View of Egmond-on-the-Sea
Jacob van Ruisdael·1648
Historical Context
View of Egmond-on-the-Sea of 1648, now at the Currier Museum of Art in Manchester, New Hampshire, was painted when Van Ruisdael was around nineteen in one of his earliest topographically specific landscapes. The small town of Egmond on the North Holland coast, dominated by its ruined abbey that stood above the dunes, had particular historical significance — the abbey of Egmond was one of the oldest in the Netherlands, founded in the tenth century, and its ruins introduced the historical transience theme that would recur throughout Van Ruisdael's career. The Currier Museum, a distinguished regional art museum in New Hampshire, holds this as one of its primary Dutch Golden Age works, demonstrating the wide geographic dispersal of Van Ruisdael's paintings through international collecting over three and a half centuries.
Technical Analysis
The composition presents a characteristic Ruisdael panorama: a wide horizontal prospect viewed from a slightly elevated position, dominated by an active sky.

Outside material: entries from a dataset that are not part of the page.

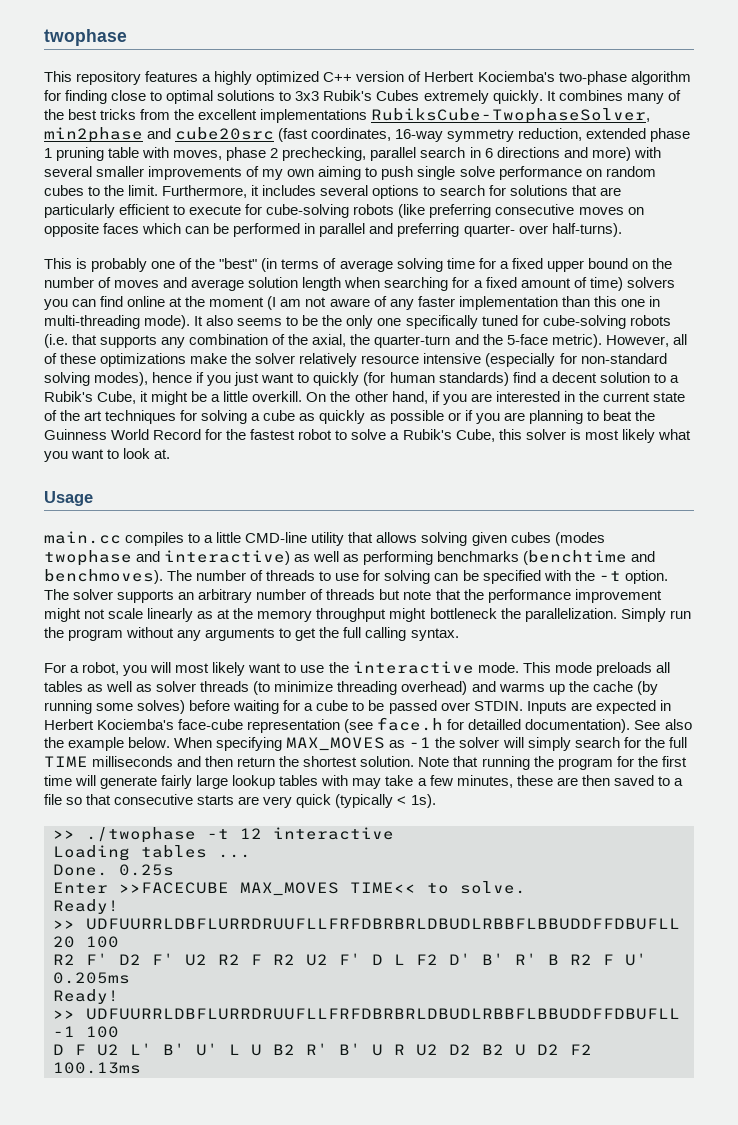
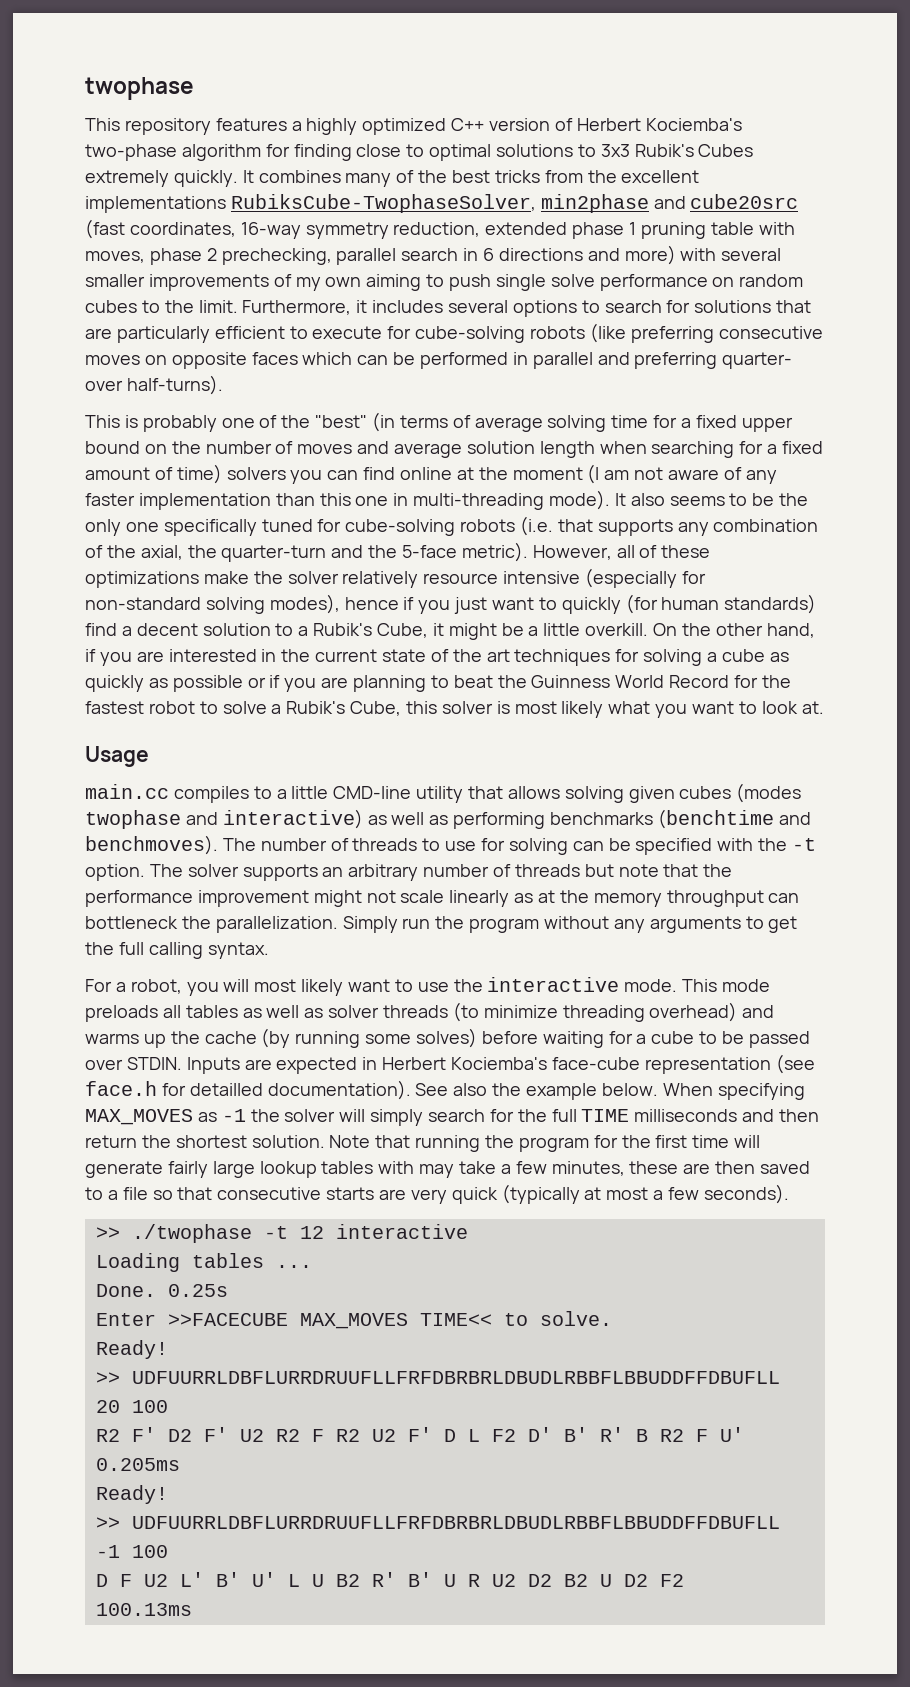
- The solver supports an arbitrary number of threads but note that the performance improvement might not scale linearly as at the memory throughput might bottleneck the parallelization.
+ The solver supports an arbitrary number of threads but note that the performance improvement might not scale linearly as at the memory throughput can bottleneck the parallelization.
- Note that running the program for the first time will generate fairly large lookup tables with may take a few minutes, these are then saved to a file so that consecutive starts are very quick (typically < 1s).
+ Note that running the program for the first time will generate fairly large lookup tables with may take a few minutes, these are then saved to a file so that consecutive starts are very quick (typically at most a few seconds).

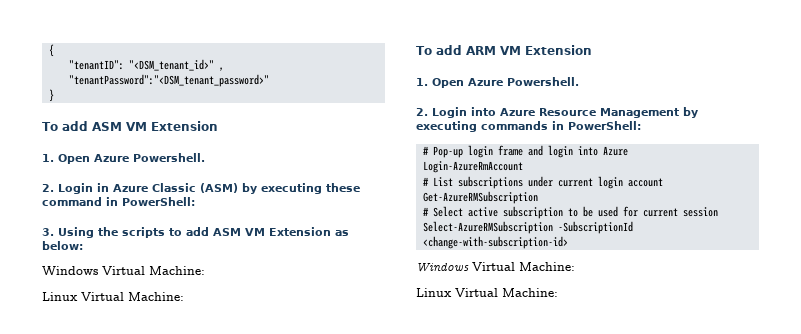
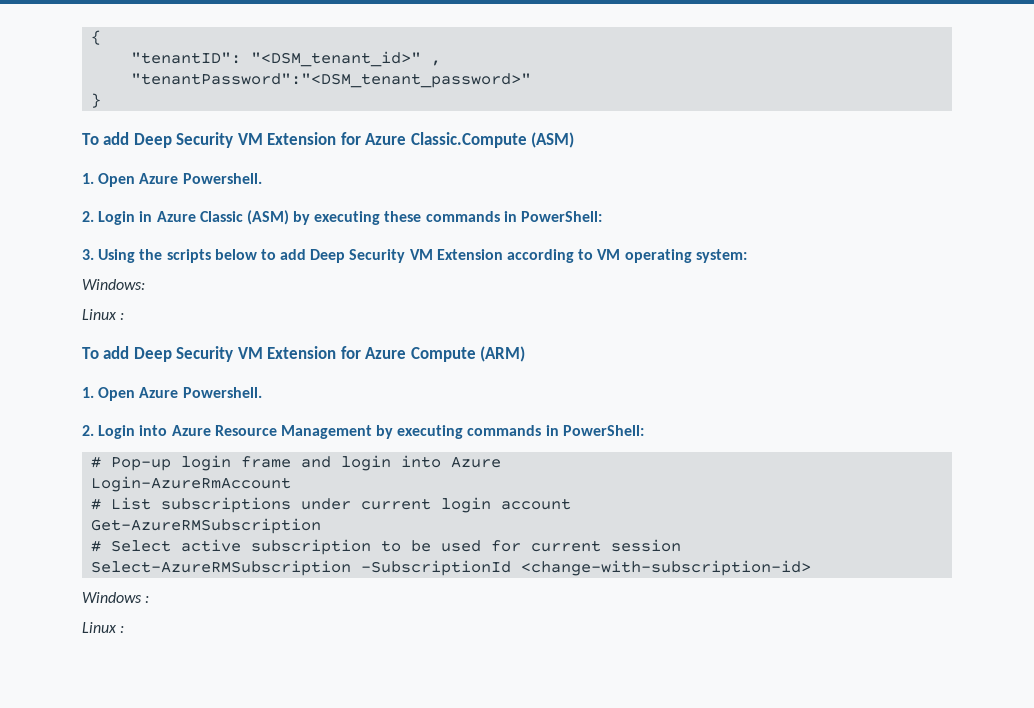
- To add ASM VM Extension
+ To add Deep Security VM Extension for Azure Classic.Compute (ASM)
- 2. Login in Azure Classic (ASM) by executing these command in PowerShell:
+ 2. Login in Azure Classic (ASM) by executing these commands in PowerShell:
- 3. Using the scripts to add ASM VM Extension as below:
- Windows Virtual Machine:
- Linux Virtual Machine:
- To add ARM VM Extension
+ 3. Using the scripts below to add Deep Security VM Extension according to VM operating system:
+ Windows:
+ Linux :
+ To add Deep Security VM Extension for Azure Compute (ARM)
  Select-AzureRMSubscription -SubscriptionId <change-with-subscription-id>
- Windows Virtual Machine:
- Linux Virtual Machine:
+ Windows :
+ Linux :

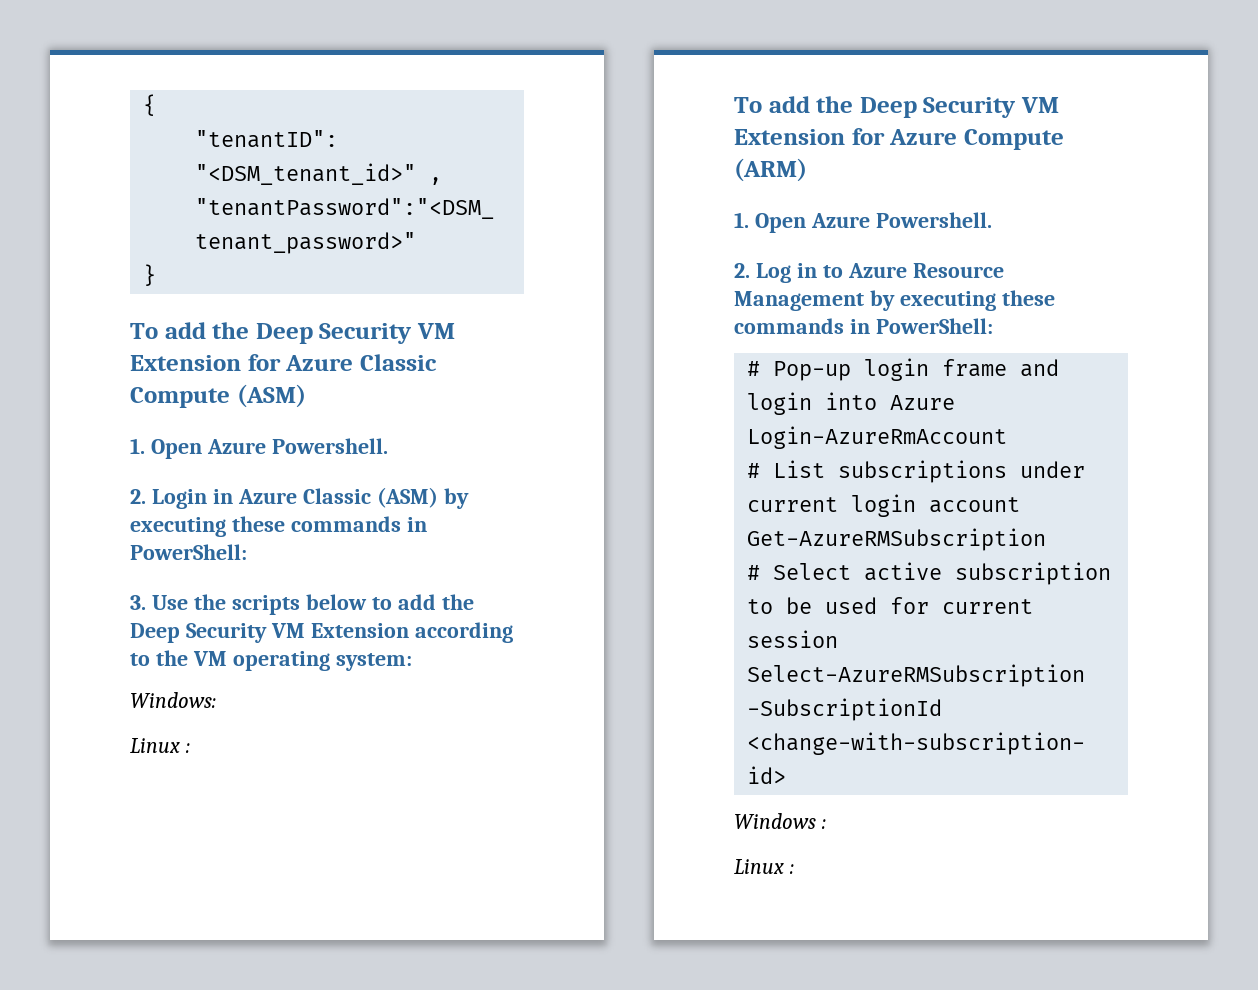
- To add Deep Security VM Extension for Azure Classic.Compute (ASM)
+ To add the Deep Security VM Extension for Azure Classic Compute (ASM)
- 3. Using the scripts below to add Deep Security VM Extension according to VM operating system:
+ 3. Use the scripts below to add the Deep Security VM Extension according to the VM operating system:
- To add Deep Security VM Extension for Azure Compute (ARM)
+ To add the Deep Security VM Extension for Azure Compute (ARM)
- 2. Login into Azure Resource Management by executing commands in PowerShell:
+ 2. Log in to Azure Resource Management by executing these commands in PowerShell:

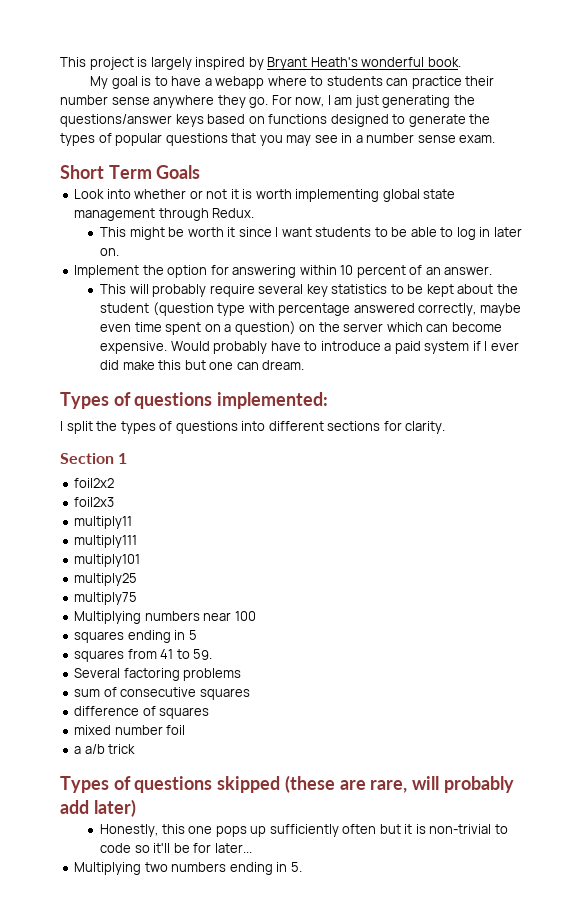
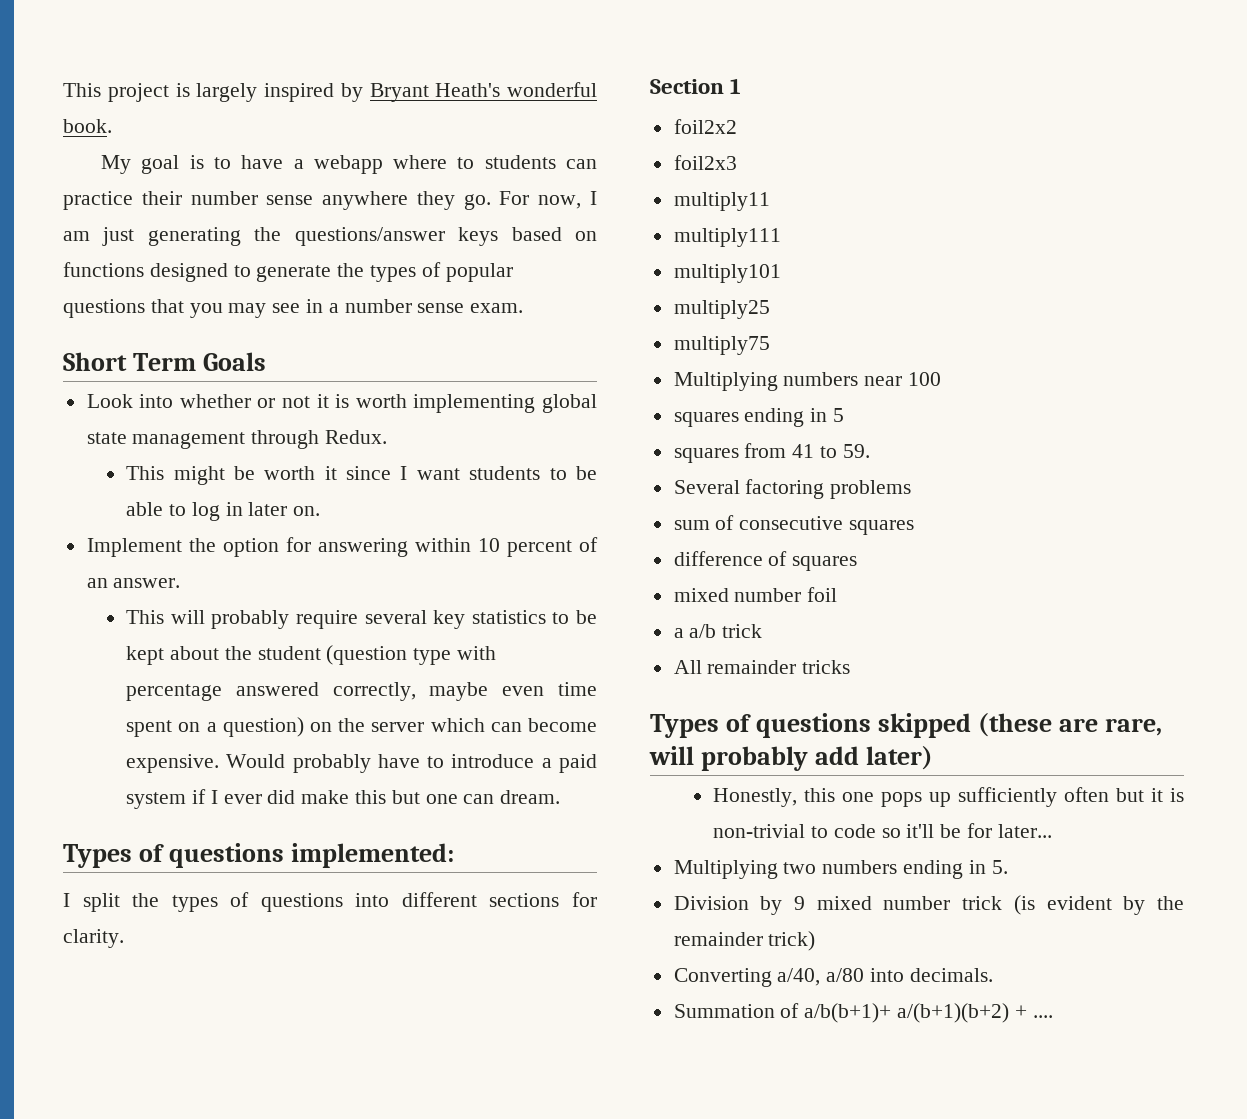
+ All remainder tricks
+ Division by 9 mixed number trick (is evident by the remainder trick)
+ Converting a/40, a/80 into decimals.
+ Summation of a/b(b+1)+ a/(b+1)(b+2) + ....

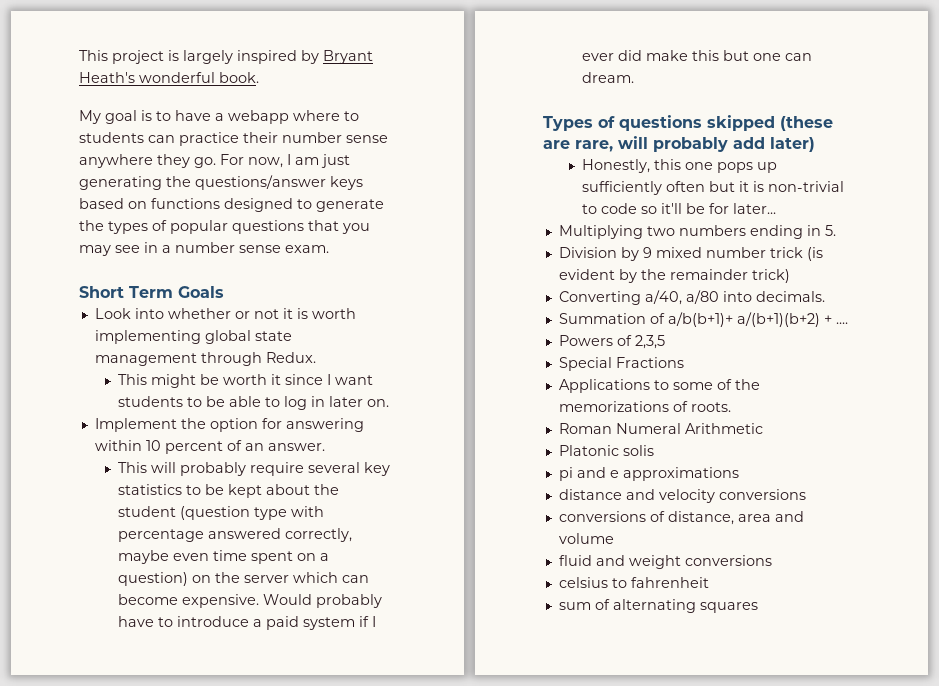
- Types of questions implemented:
- I split the types of questions into different sections for clarity.
- Section 1
- foil2x2
- foil2x3
- multiply11
- multiply111
- multiply101
- multiply25
- multiply75
- Multiplying numbers near 100
- squares ending in 5
- squares from 41 to 59.
- Several factoring problems
- sum of consecutive squares
- difference of squares
- mixed number foil
- a a/b trick
- All remainder tricks
+ Powers of 2,3,5
+ Special Fractions
+ Applications to some of the memorizations of roots.
+ Roman Numeral Arithmetic
+ Platonic solis
+ pi and e approximations
+ distance and velocity conversions
+ conversions of distance, area and volume
+ fluid and weight conversions
+ celsius to fahrenheit
+ sum of alternating squares

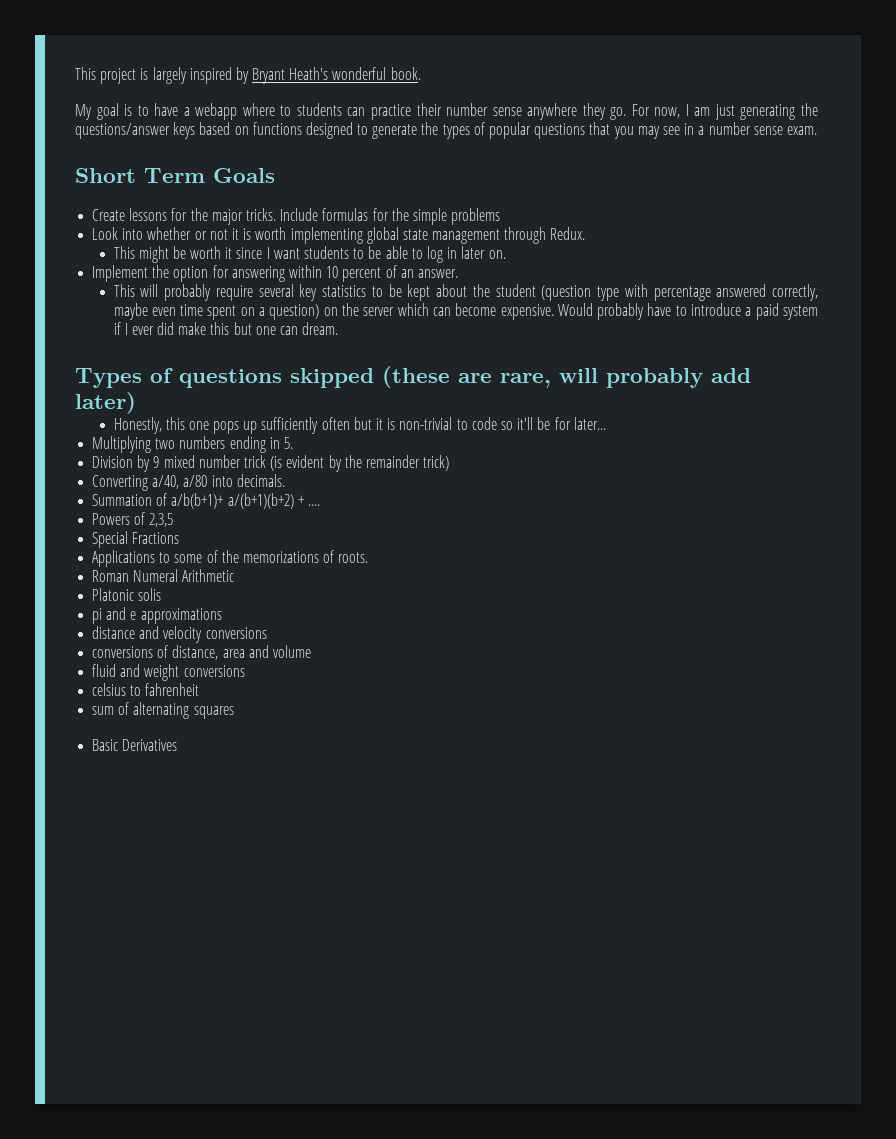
+ Create lessons for the major tricks. Include formulas for the simple problems
+ Basic Derivatives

The abbey ruins are treated as compositional monuments against the pale sky. Dune vegetation and the first beach structures frame the lower field, with warm, raking light illuminating the ruins.
Look Closer
- ◆The ruined Egmond Abbey is visible on the horizon, its broken walls a post-Reformation remnant.
- ◆The coastal dunes' profile is specific to the North Holland coast, steep seaward and gentler inland.
- ◆Van Ruisdael at nineteen already shows his instinct for dramatic sky and shifting cloud shadows.
- ◆The town's buildings are rendered with topographic accuracy, making the painting a document.